Páginas

Translator

martes, 16 de julio de 2013

Lo que fuiste, no se volverá a repetir

Dicen que no sabes lo que tienes hasta que lo pierdes. ¿A quién no le ha pasado alguna vez? En algunas vidas, de hecho, parece ser algo corriente. Tanto que, a veces, se tiene la sensación de haberse llegado a acostumbrar, aunque a la hora de la verdad sea algo a lo que nunca nos habituemos. Y, ¿sabes qué creo? Que lo mejor es no conformarse con algo así aunque suponga vivir en guerra. Buscar que nos valoren desde la primera vez, que nos recompensen como primera opción, es algo por lo que merece la pena luchar.

Suele pasar. Media vida deseando tener un romance con alguien para que esa persona vaya tras de ti cuando encuentras otro acompañante o cuando, simplemente, conseguiste cerrar esa historia y sentirte bien. ¿Ley de Murphy? No lo creo, esta vez dejemos al maldito Murphy y culpémonos a nosotros mismos. Nos atrae lo difícil. Lo alcanzable, a menudo, nos resulta aburrido e incluso pesado… Somos insoportables porque de lo mismo que hacemos, nos quejamos cuando quienes sufrimos las consecuencias somos nosotros. Nos atrae lo extraño hasta que vemos que, lo que estábamos acostumbrados a tener de alguna manera, se va. Y eso, tarde o temprano acaba pasando, acaba yéndose, porque no hay quien aguante cien años dando cariño sin recibir. Echamos de menos aquello que un día no buscamos, que nos vino dado y que, en algún sentido, nos hizo más bien que mal. Porque es normal, al final, lo que buscamos es la calma y alguien que nos haga sentirnos, entre muchas otras cosas, sobre todo así.

Hay gente que se regocija en orgullo y siente pura satisfacción al encontrarse ante esa situación en que, alguien que abandonó el nido en su momento, vuelve pidiendo recuperar un lugar privilegiado tras pasarlo mal o pensarlo mejor. Realmente, ríe porque quien ríe el último ríe mejor, pero no porque tenga motivos. ¿Hasta qué punto compensa que busquen su sitio cuando uno ya ha dado carpetazo? Nos exponemos a algo, o muy bueno y esperado, o que reabre heridas, habiendo sido anteriormente rechazados. Eso merece ser bien pensado. De entrada podríamos pensar en cerrarle la puerta en los morros a esa persona por la que en su momento no lo pasamos bien. Algunos asegurarían que es la mejor opción. Pero también creo que, el orgullo, por ambas partes, mata oportunidades y quema deseos y que lo mejor es, una vez más, hacer lo que se siente sin mirar atrás, pensando en presente pero hablando más claro que nunca. Quizás las oportunidades vienen cuando mejor cabida tienen.

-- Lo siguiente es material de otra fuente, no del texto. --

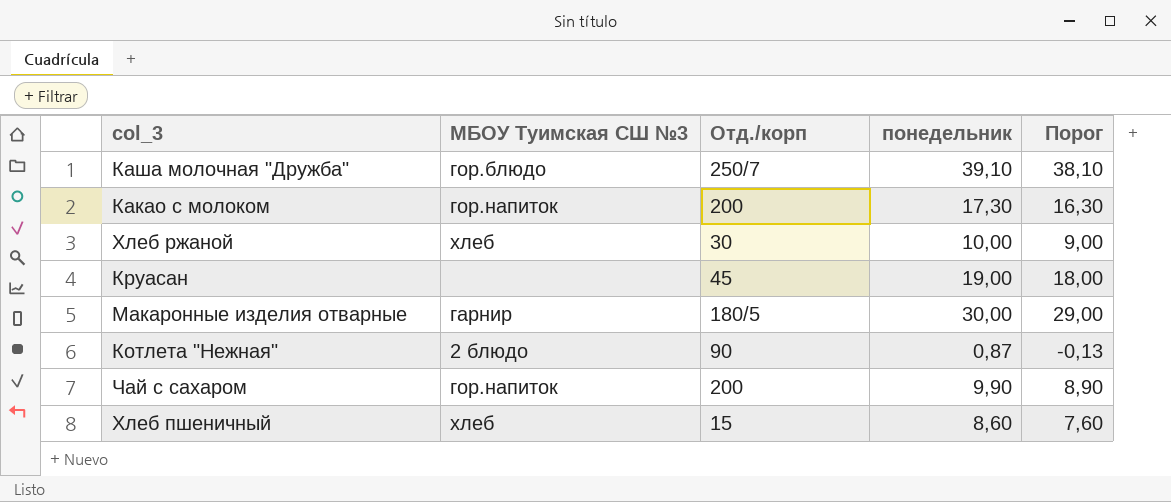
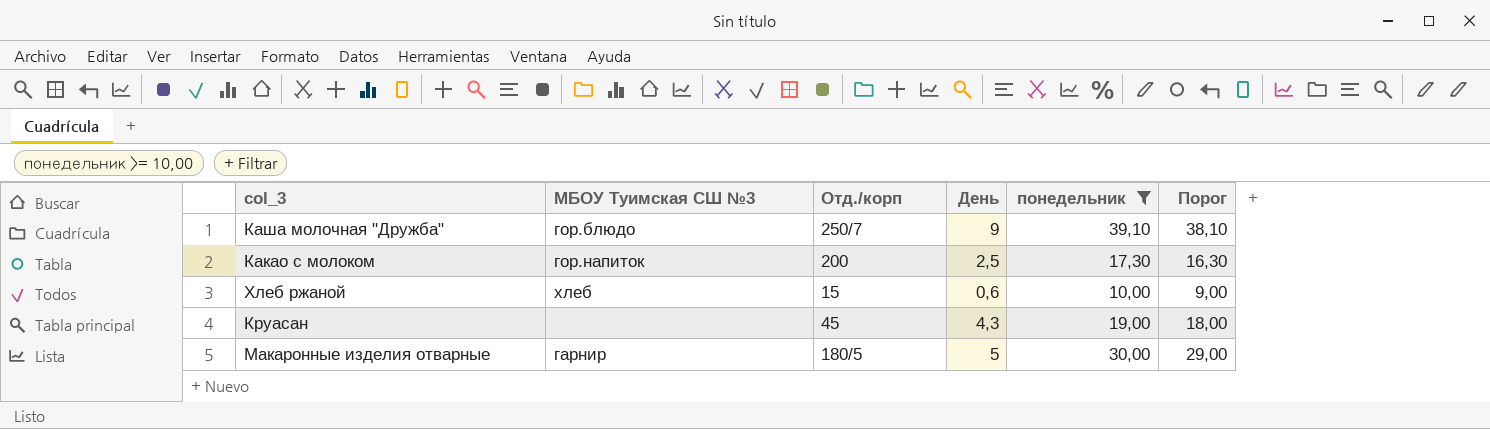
filter: none -> понедельник >= 10,00
column День | position: none -> 4
Хлеб ржаной | Отд./корп: 30 -> 15

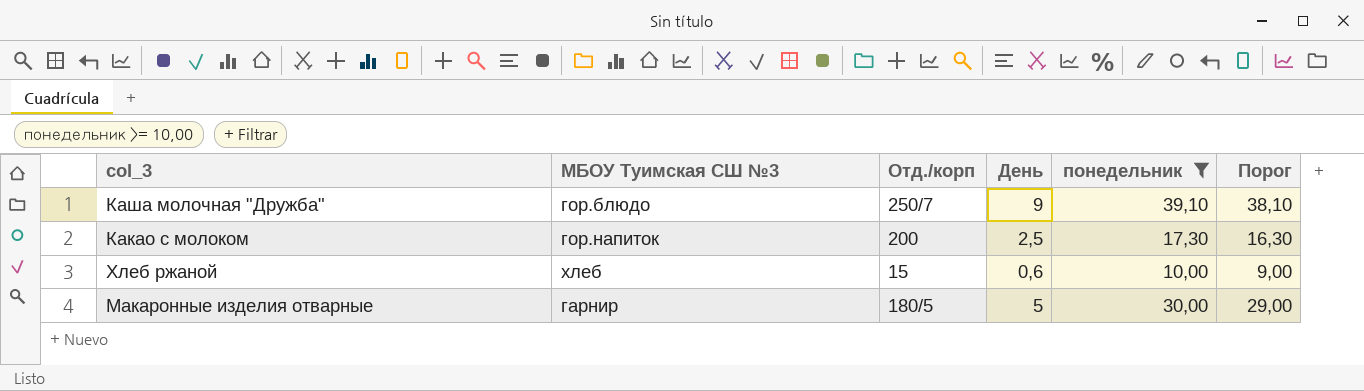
row Круасан: none | 45 | 4,3 | 19,00 | 18,00 -> none

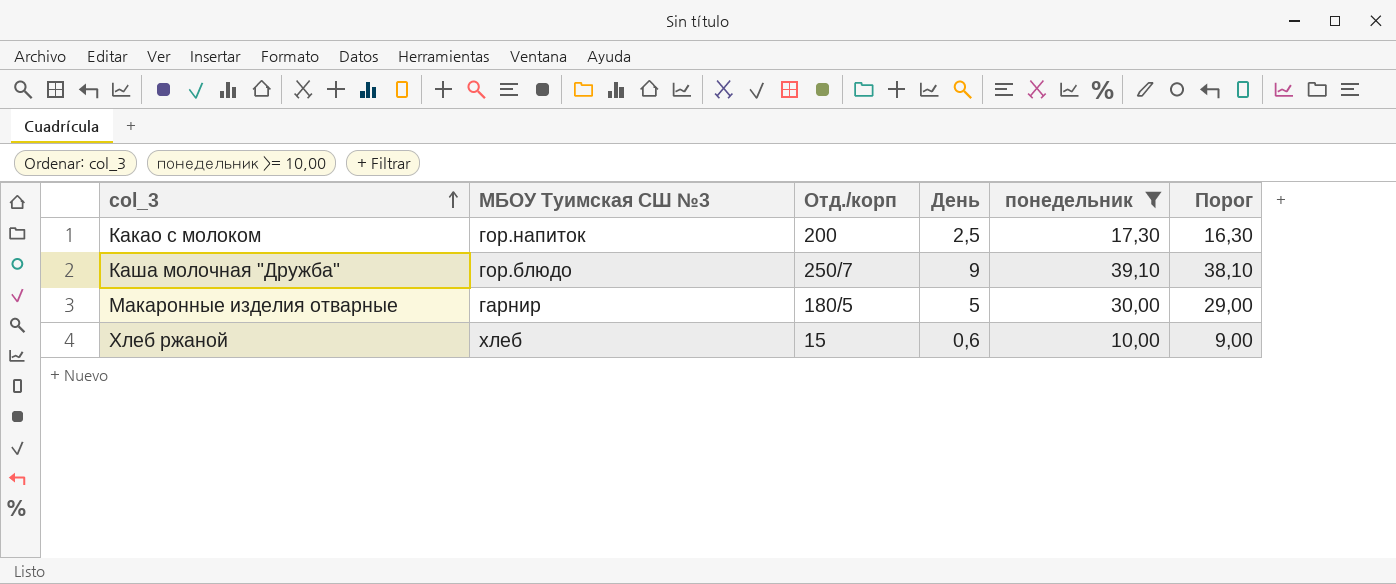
row order: none -> col_3 ascending

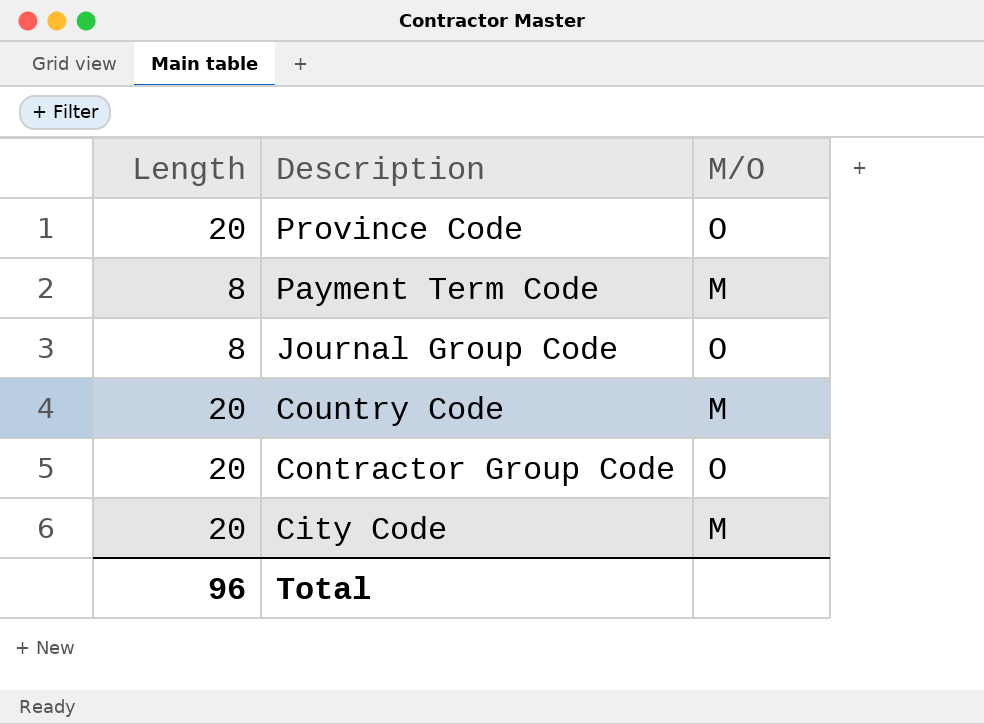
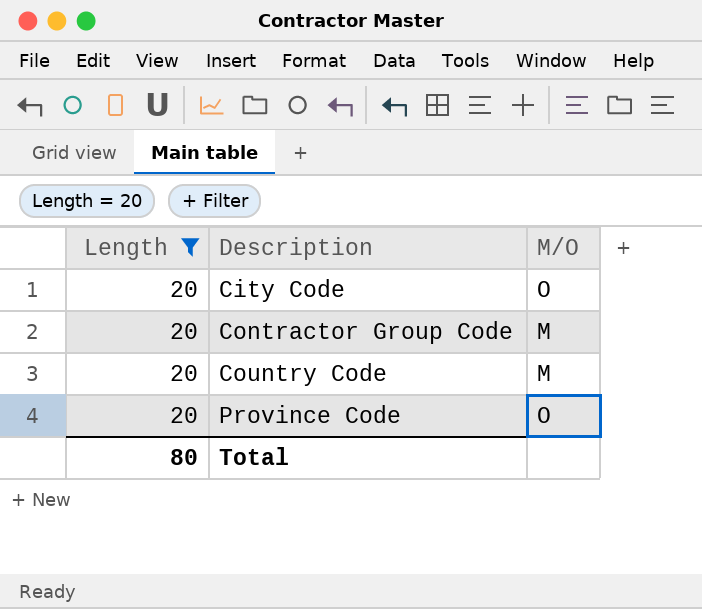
filter: none -> Length = 20
row order: Description descending -> Description ascending
City Code | M/O: M -> O
Contractor Group Code | M/O: O -> M
Total | Length: 96 -> 80

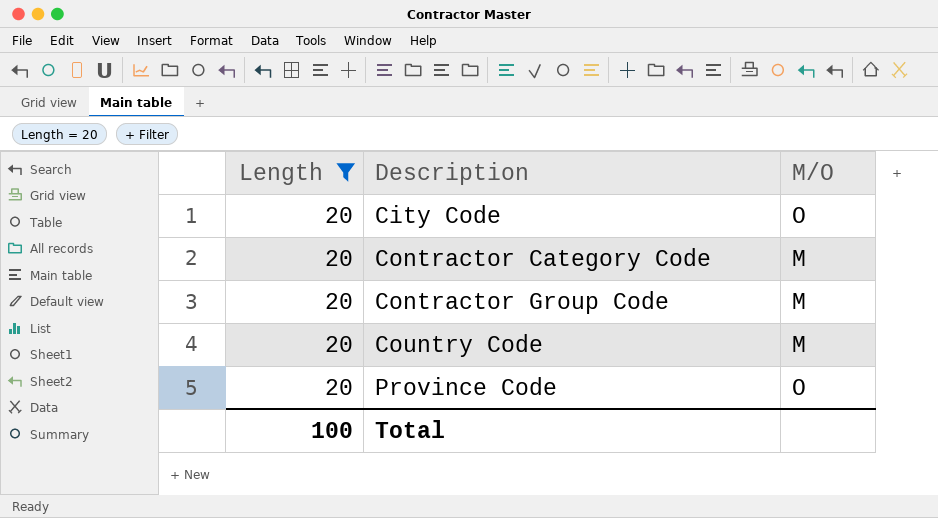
row Contractor Category Code: none -> 20 | M
Total | Length: 80 -> 100

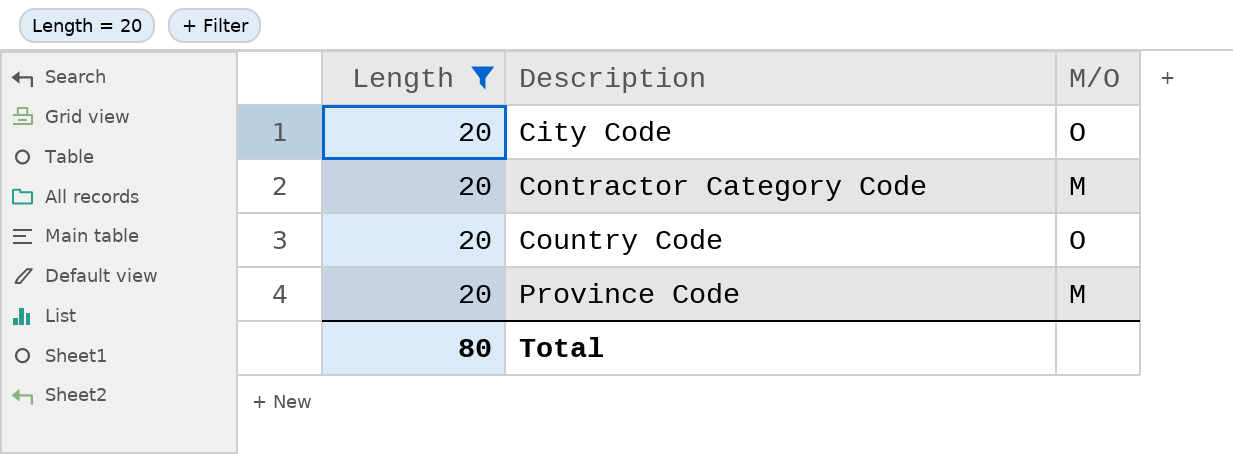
row Contractor Group Code: 20 | M -> none
Country Code | M/O: M -> O
Province Code | M/O: O -> M
Total | Length: 100 -> 80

Sí, es absolutamente jodido aceptar que hubo un tiempo en el que estuvisteis descompasados y que ahora, sin buscarlo, llega tan fácilmente. Pero, cuando algo así pasa, pensar en eso es absurdo, tanto como vivir empapados de recuerdos hirientes. Mira adelante, decide, pero jamás puedas llegar a sentirte peor de lo que en su momento hiciste. Si es así, cierra ciclo. Si decides abrirlo... reabrirlo junto a esa persona, aprende a seguir comportándote en tu línea, sintiendo y expresándolo. Si tiene que ser será. Porque esta vez tengo que decirte que el problema, si ponen trabas, no lo tienes tú, sino quienes esconden sentimientos. Porque tengo que decirte que no soy quién para juzgar lo que un día no sintieron por ti pero sí para enterrar o celebrar que hayan llegado a hacerlo y puedas sentirte, hoy, menos arrastrado que ilusionado, más primordial y deseado.